■ EXERCISE
Among the entries below, find the lines holding "none" and copy them.

■ DATA RECORDS
··········

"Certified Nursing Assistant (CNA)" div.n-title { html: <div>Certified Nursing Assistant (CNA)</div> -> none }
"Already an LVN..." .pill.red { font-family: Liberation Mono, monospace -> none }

··········

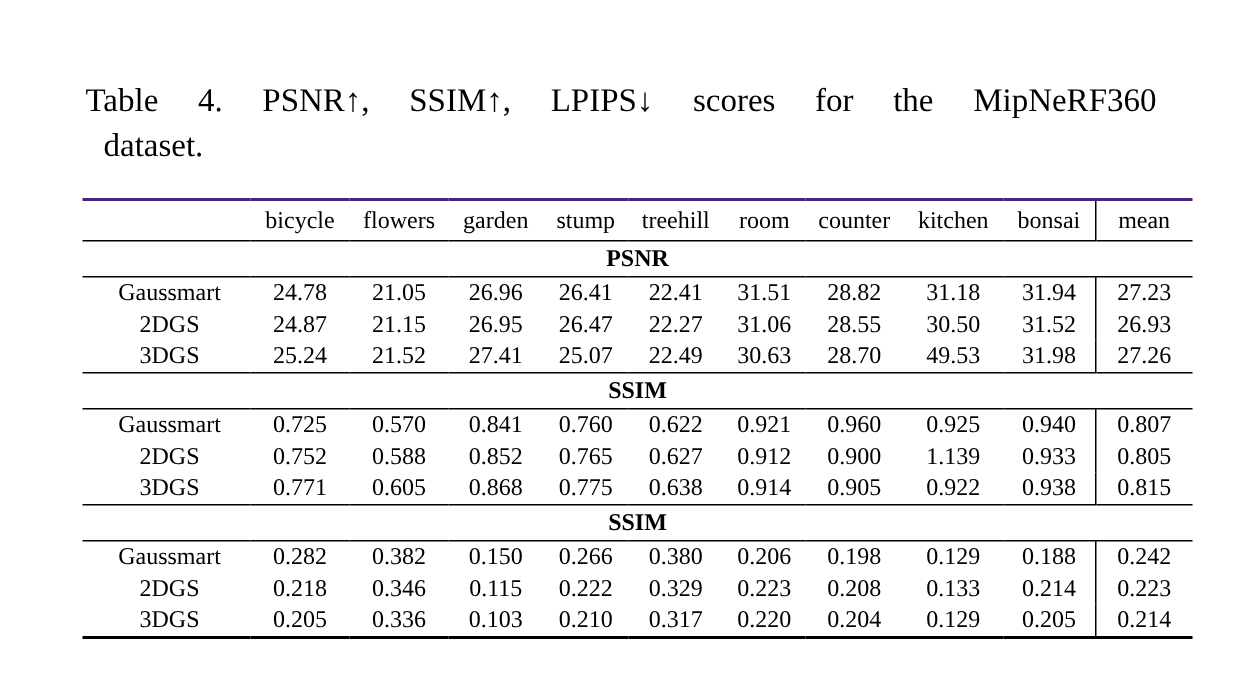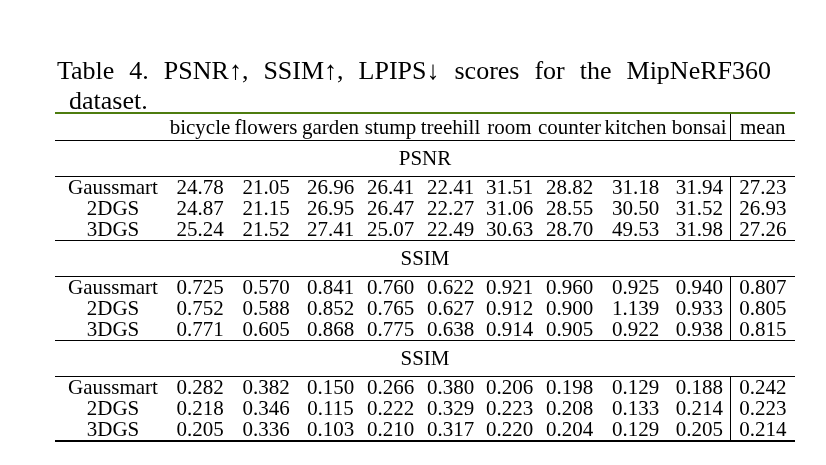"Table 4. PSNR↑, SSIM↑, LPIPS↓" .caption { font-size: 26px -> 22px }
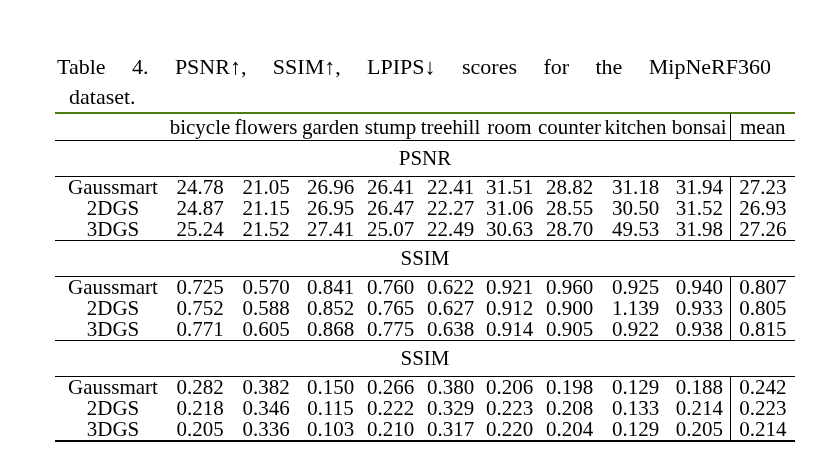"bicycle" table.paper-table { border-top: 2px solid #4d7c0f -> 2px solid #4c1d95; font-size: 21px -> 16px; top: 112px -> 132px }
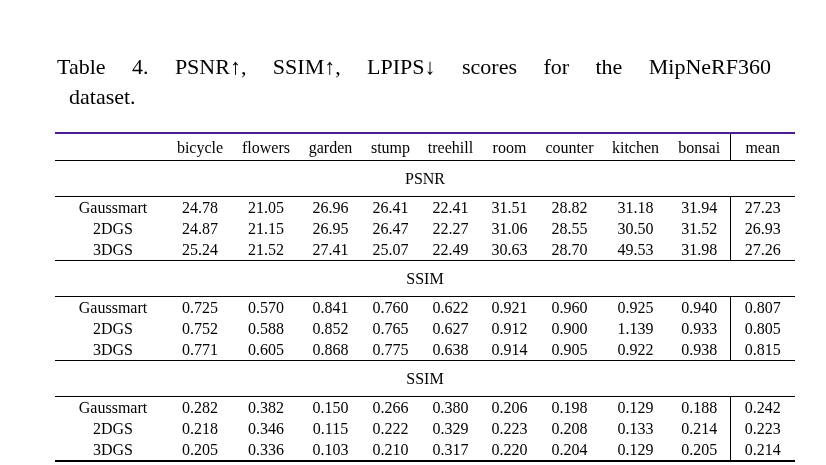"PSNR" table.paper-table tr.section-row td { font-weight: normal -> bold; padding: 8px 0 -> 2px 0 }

··········

■ WORKED SOLUTION
"Certified Nursing Assistant (CNA)" div.n-title { html: <div>Certified Nursing Assistant (CNA)</div> -> none }
"Already an LVN..." .pill.red { font-family: Liberation Mono, monospace -> none }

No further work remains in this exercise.